(Work required):
Go through the entries below. Copy each line in which "font" appears.

^^^^

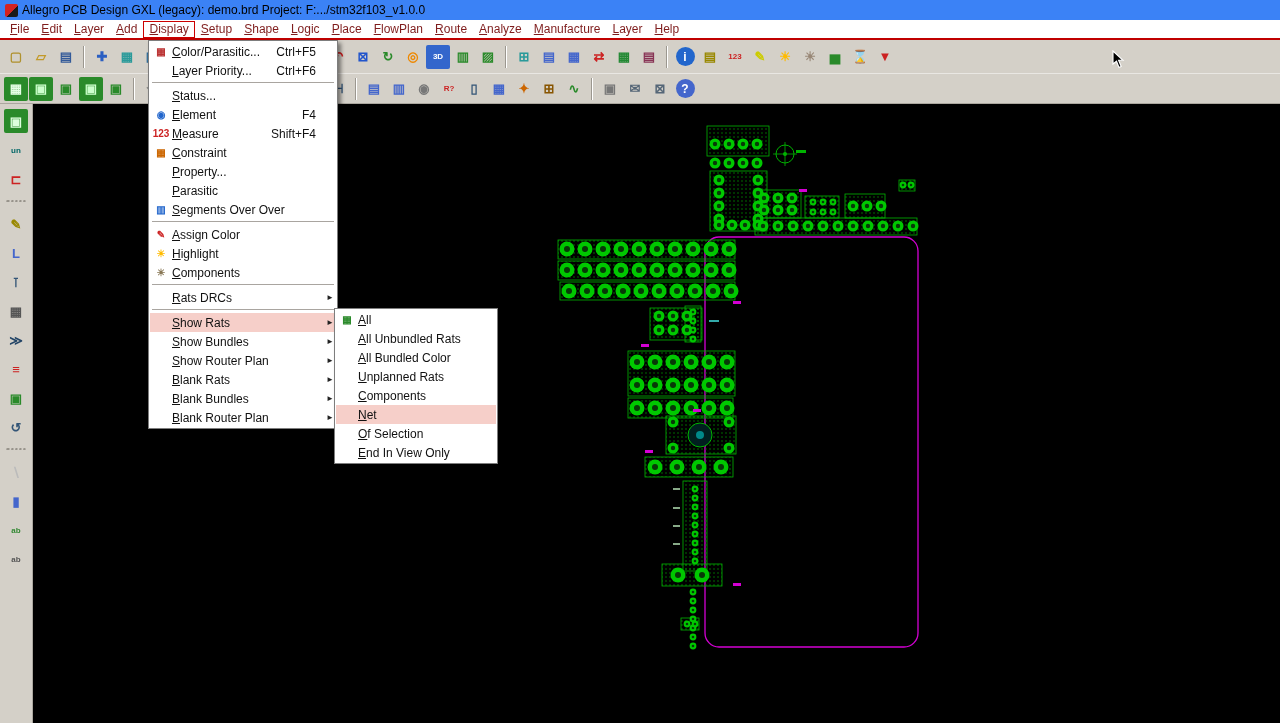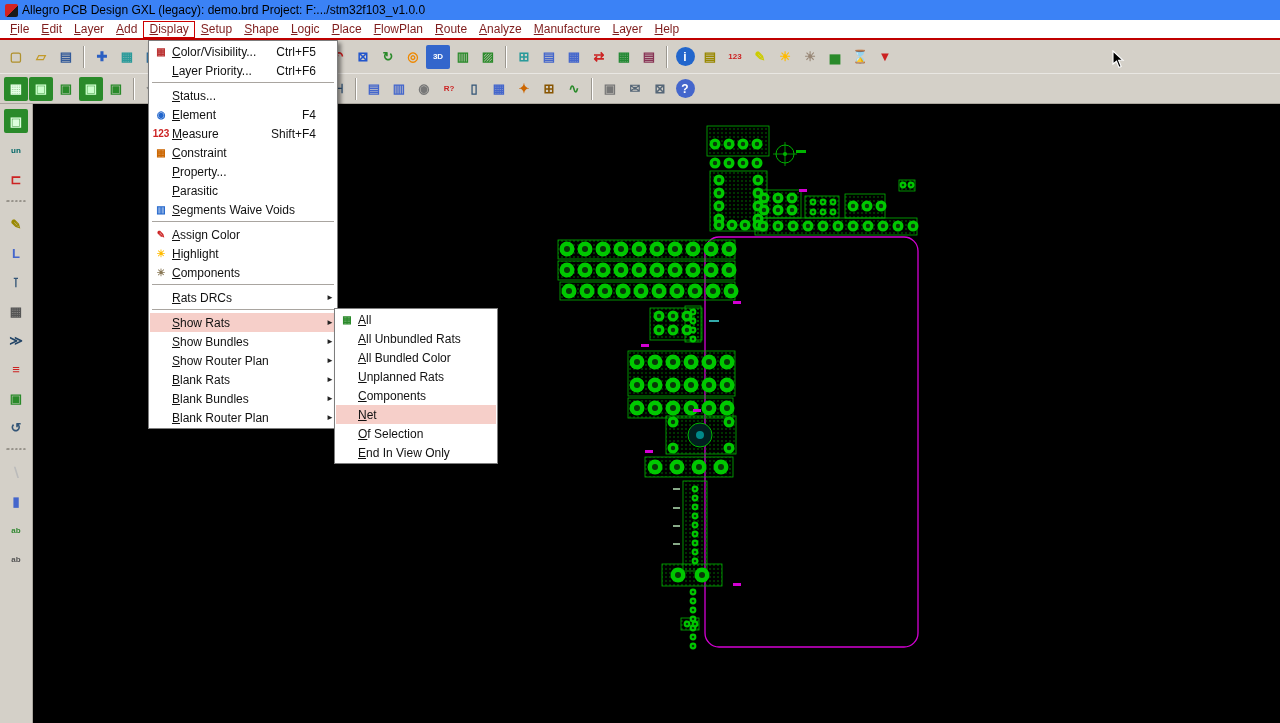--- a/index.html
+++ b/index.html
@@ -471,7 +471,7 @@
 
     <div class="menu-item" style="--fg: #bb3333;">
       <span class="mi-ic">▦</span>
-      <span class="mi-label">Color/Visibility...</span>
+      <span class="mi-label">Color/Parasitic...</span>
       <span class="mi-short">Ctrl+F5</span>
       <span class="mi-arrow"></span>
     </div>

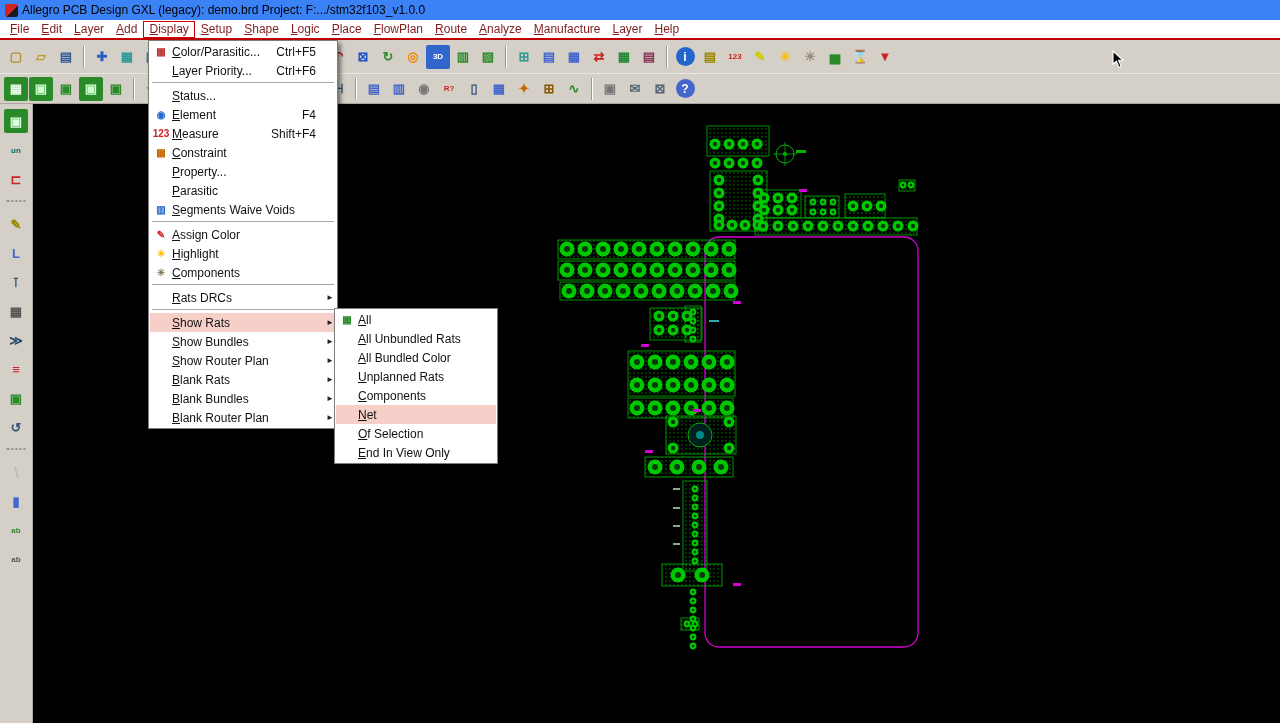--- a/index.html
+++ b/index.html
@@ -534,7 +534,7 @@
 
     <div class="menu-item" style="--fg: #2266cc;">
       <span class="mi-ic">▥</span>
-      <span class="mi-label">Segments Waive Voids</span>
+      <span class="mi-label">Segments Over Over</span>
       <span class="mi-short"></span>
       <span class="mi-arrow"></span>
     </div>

^^^^

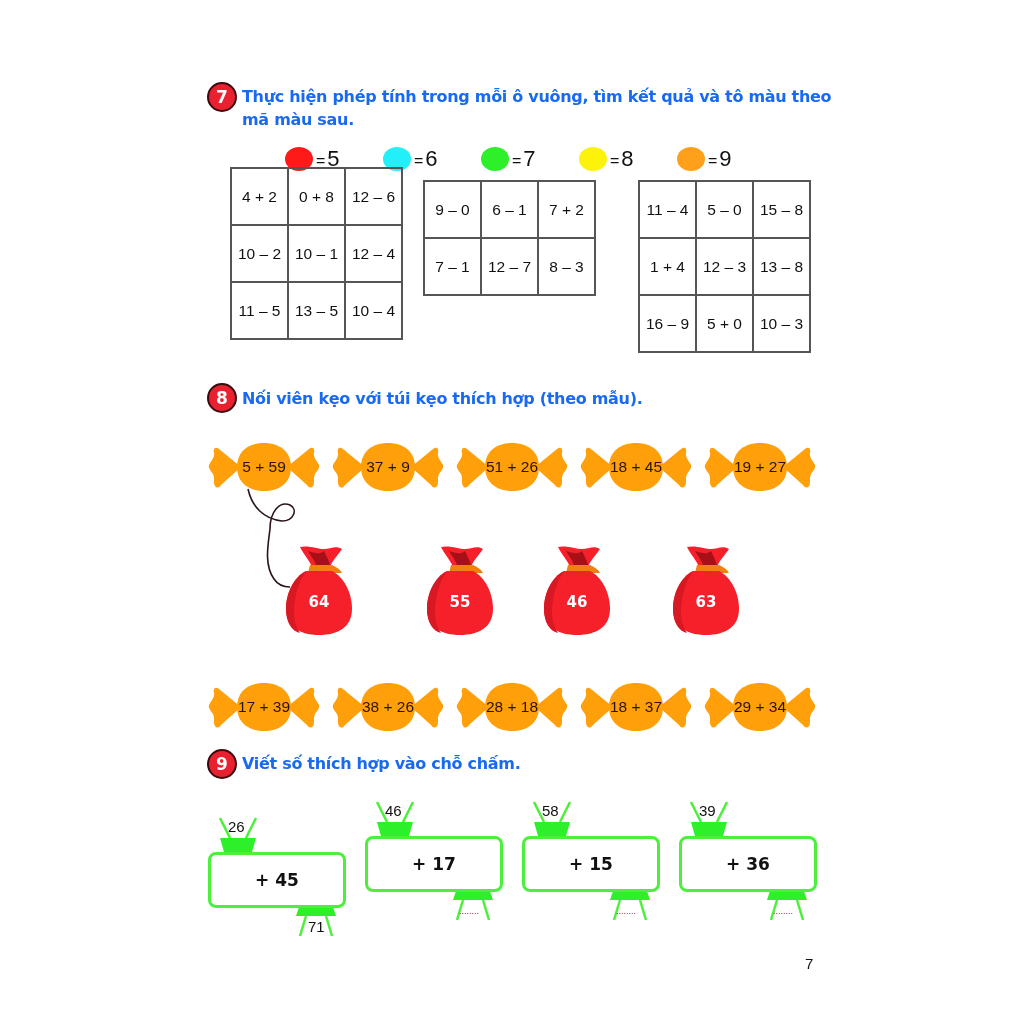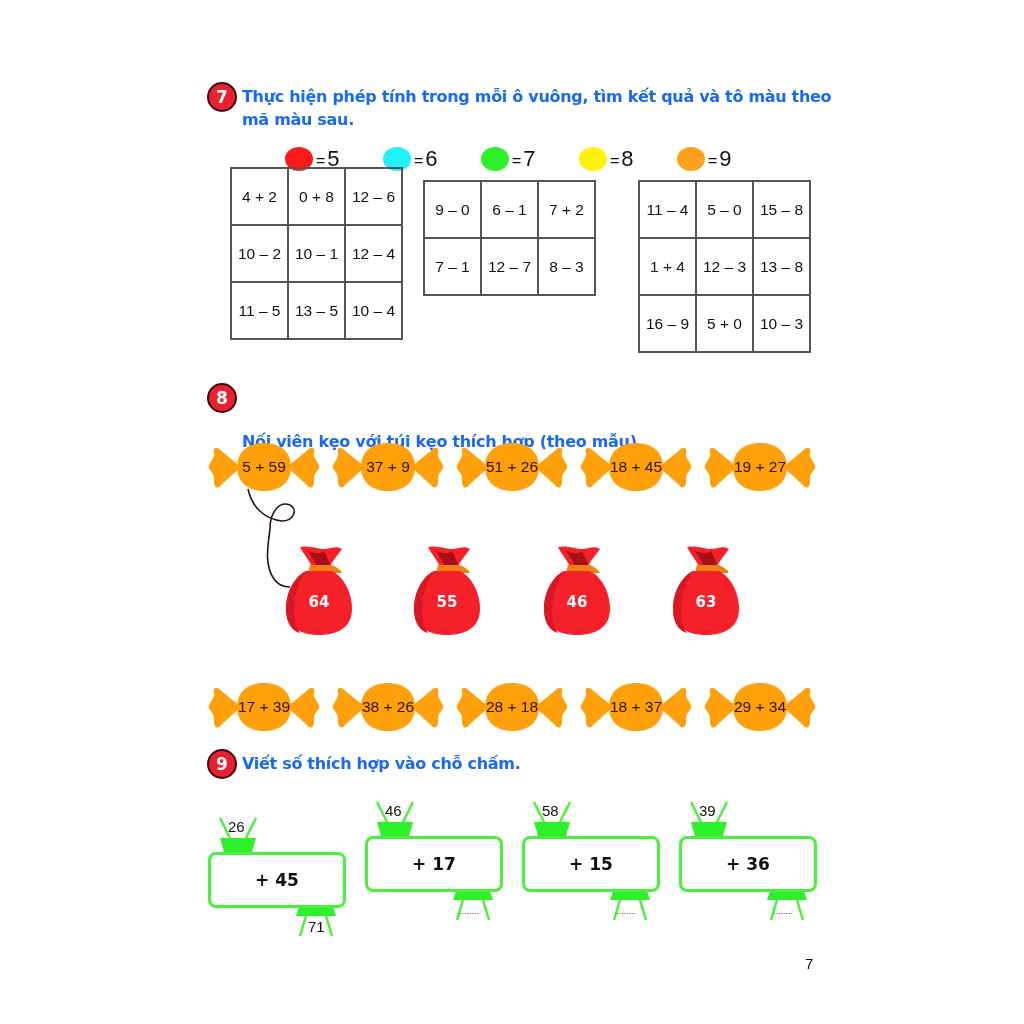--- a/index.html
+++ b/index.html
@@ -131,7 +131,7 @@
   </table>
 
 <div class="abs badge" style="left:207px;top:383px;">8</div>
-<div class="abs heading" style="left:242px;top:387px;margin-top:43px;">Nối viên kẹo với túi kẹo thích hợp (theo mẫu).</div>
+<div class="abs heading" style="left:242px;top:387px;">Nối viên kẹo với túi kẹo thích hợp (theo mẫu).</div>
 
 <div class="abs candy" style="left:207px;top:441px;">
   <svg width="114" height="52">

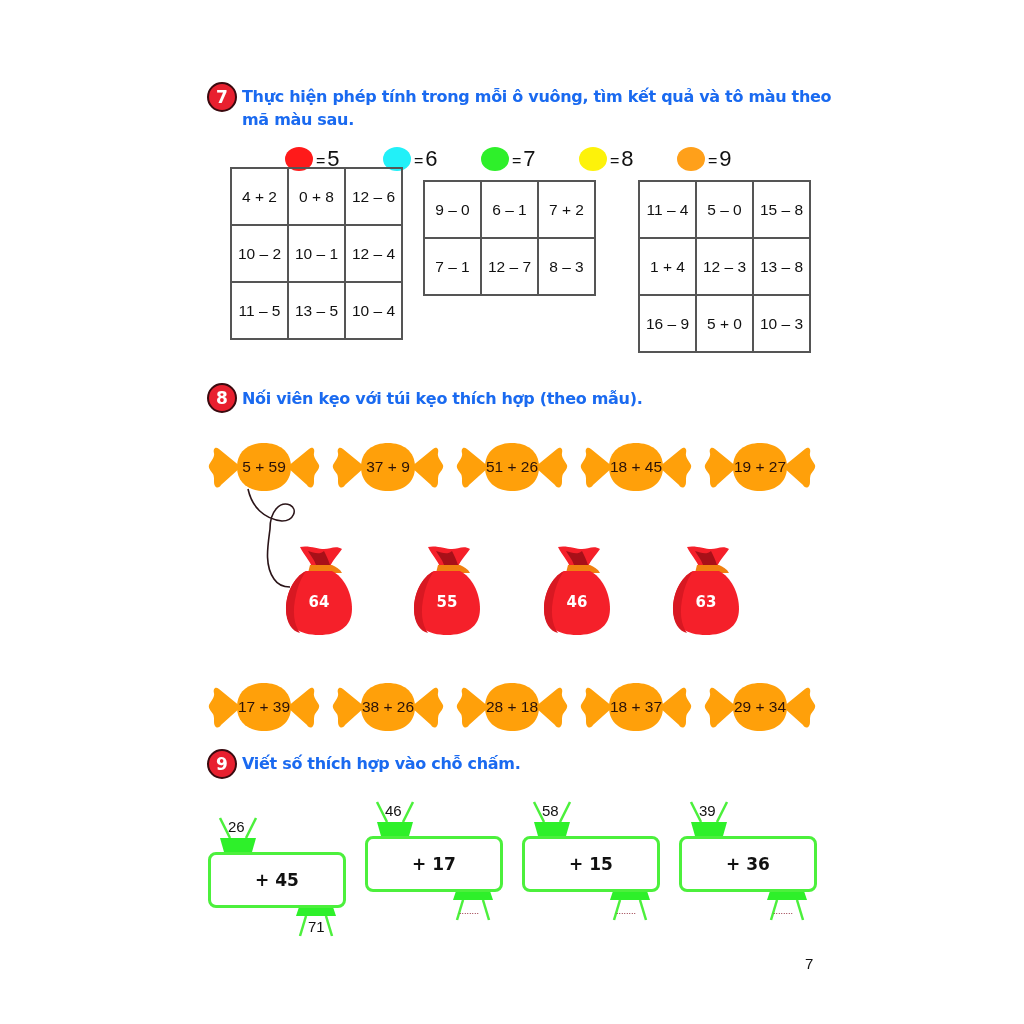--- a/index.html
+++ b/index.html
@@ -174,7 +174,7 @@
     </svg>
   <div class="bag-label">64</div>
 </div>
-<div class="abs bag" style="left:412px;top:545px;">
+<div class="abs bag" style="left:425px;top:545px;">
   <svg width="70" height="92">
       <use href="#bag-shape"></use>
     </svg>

^^^^

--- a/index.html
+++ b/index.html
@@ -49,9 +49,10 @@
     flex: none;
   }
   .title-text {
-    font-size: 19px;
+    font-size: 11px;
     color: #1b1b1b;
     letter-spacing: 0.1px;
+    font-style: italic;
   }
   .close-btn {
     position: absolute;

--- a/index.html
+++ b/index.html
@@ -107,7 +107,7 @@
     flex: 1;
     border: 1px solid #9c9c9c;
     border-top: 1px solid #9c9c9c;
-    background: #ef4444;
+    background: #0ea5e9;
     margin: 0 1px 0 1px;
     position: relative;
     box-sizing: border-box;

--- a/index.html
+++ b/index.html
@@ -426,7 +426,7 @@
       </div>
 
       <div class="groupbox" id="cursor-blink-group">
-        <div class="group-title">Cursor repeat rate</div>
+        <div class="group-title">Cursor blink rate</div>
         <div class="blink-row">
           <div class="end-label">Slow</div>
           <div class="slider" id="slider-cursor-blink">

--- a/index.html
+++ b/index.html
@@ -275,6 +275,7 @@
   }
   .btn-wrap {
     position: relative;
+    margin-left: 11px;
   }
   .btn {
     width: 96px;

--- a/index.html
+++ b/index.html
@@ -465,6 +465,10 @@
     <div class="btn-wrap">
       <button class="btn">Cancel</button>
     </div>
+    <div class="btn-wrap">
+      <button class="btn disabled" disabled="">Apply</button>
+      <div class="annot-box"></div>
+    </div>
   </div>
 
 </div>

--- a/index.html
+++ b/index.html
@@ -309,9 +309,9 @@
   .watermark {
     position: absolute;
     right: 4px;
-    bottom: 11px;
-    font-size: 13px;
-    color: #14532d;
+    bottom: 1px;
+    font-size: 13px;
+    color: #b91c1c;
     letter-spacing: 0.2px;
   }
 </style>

^^^^

(Task output):
-    font-size: 19px;
+    font-size: 11px;
+    font-style: italic;
-    font-size: 13px;
+    font-size: 13px;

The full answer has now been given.